#### [Problem]
For the entries that follow, retype exactly the lines from the one containing "- Inmobiliario Minero | ACUMULADO" to the one containing "I. INGRESOS CORRIENTES | Derived_2: -33922167617.86", inclusive, and only those. Images stay out of the copy.

[Structured diff data]
▼▼▼
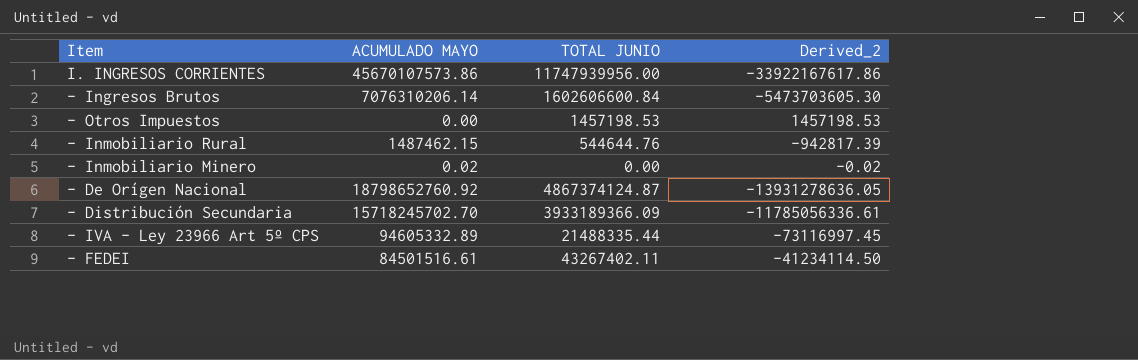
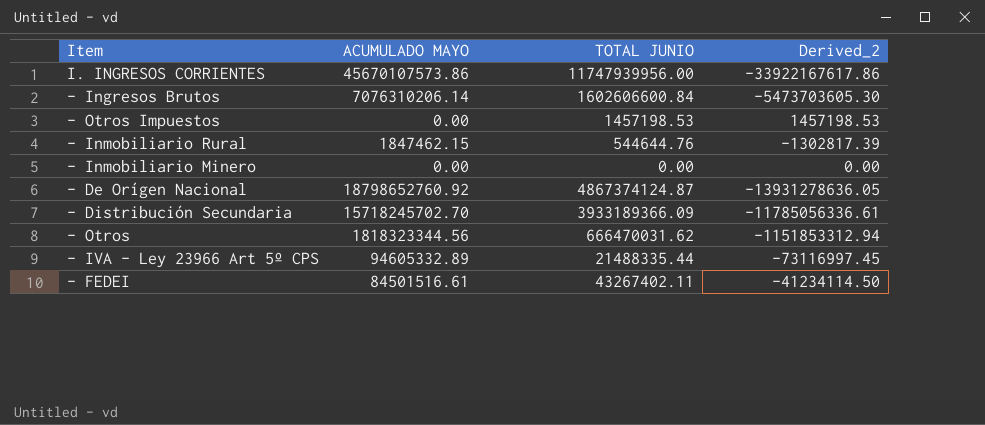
- Inmobiliario Rural | ACUMULADO MAYO: 1487462.15 -> 1847462.15
- Inmobiliario Rural | Derived_2: -942817.39 -> -1302817.39
- Inmobiliario Minero | ACUMULADO MAYO: 0.02 -> 0.00
- Inmobiliario Minero | Derived_2: -0.02 -> 0.00
row - Otros: none -> 1818323344.56 | 666470031.62 | -1151853312.94

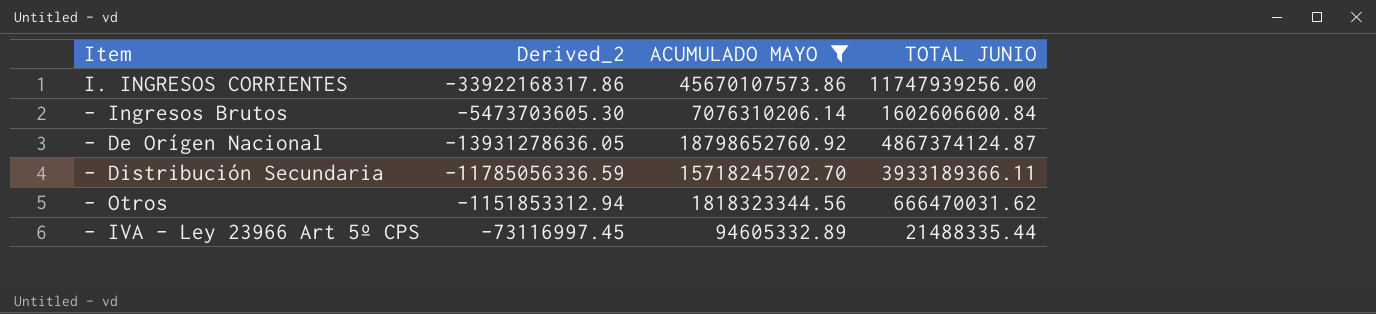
filter: none -> ACUMULADO MAYO >= 94605332.89
column Derived_2 | position: 4 -> 2
I. INGRESOS CORRIENTES | Derived_2: -33922167617.86 -> -33922168317.86
I. INGRESOS CORRIENTES | TOTAL JUNIO: 11747939956.00 -> 11747939256.00
- Distribución Secundaria | Derived_2: -11785056336.61 -> -11785056336.59
- Distribución Secundaria | TOTAL JUNIO: 3933189366.09 -> 3933189366.11

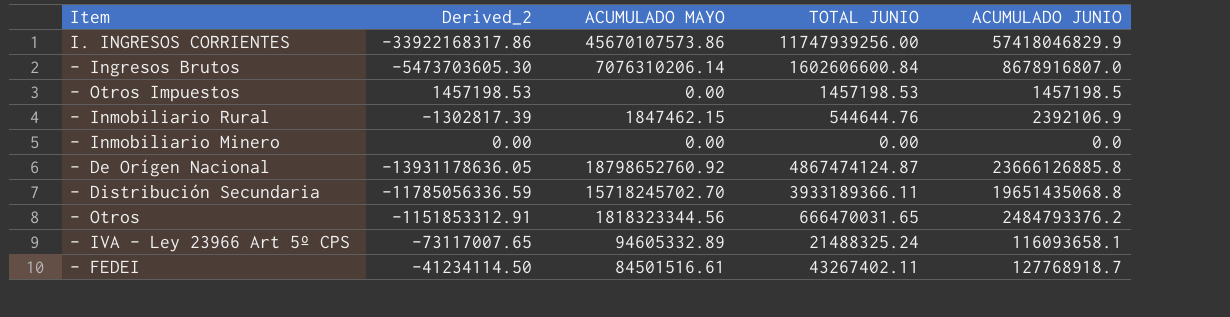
filter: ACUMULADO MAYO >= 94605332.89 -> none
column ACUMULADO JUNIO | formula: none -> [ACUMULADO MAYO] + [TOTAL JUNIO]
- De Orígen Nacional | Derived_2: -13931278636.05 -> -13931178636.05
- De Orígen Nacional | TOTAL JUNIO: 4867374124.87 -> 4867474124.87
- Otros | Derived_2: -1151853312.94 -> -1151853312.91
- Otros | TOTAL JUNIO: 666470031.62 -> 666470031.65
- IVA - Ley 23966 Art 5º CPS | Derived_2: -73116997.45 -> -73117007.65
- IVA - Ley 23966 Art 5º CPS | TOTAL JUNIO: 21488335.44 -> 21488325.24

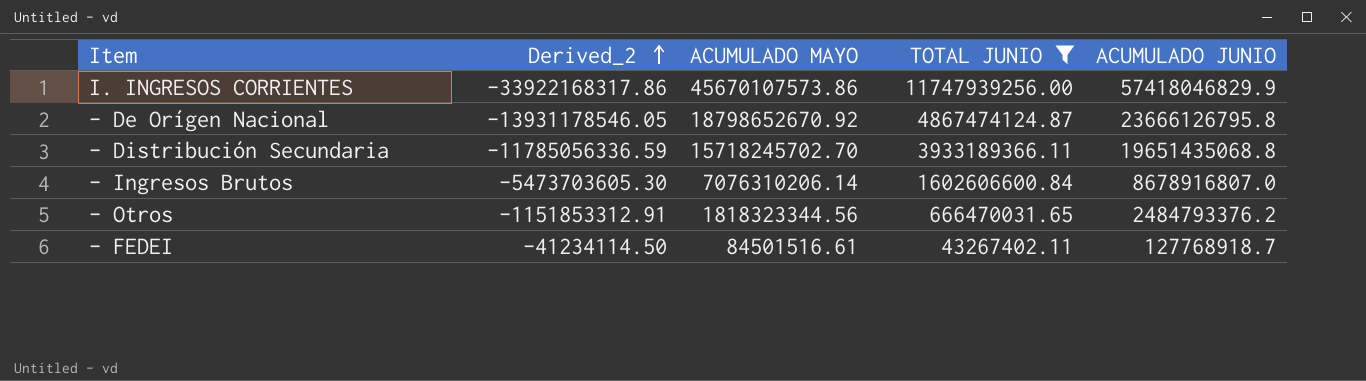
filter: none -> TOTAL JUNIO >= 43267402.11
row order: none -> Derived_2 ascending
- De Orígen Nacional | Derived_2: -13931178636.05 -> -13931178546.05
- De Orígen Nacional | ACUMULADO MAYO: 18798652760.92 -> 18798652670.92
- De Orígen Nacional | ACUMULADO JUNIO: 23666126885.8 -> 23666126795.8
▲▲▲
#### [Reply to the exercise]
- Inmobiliario Minero | ACUMULADO MAYO: 0.02 -> 0.00
- Inmobiliario Minero | Derived_2: -0.02 -> 0.00
row - Otros: none -> 1818323344.56 | 666470031.62 | -1151853312.94

filter: none -> ACUMULADO MAYO >= 94605332.89
column Derived_2 | position: 4 -> 2
I. INGRESOS CORRIENTES | Derived_2: -33922167617.86 -> -33922168317.86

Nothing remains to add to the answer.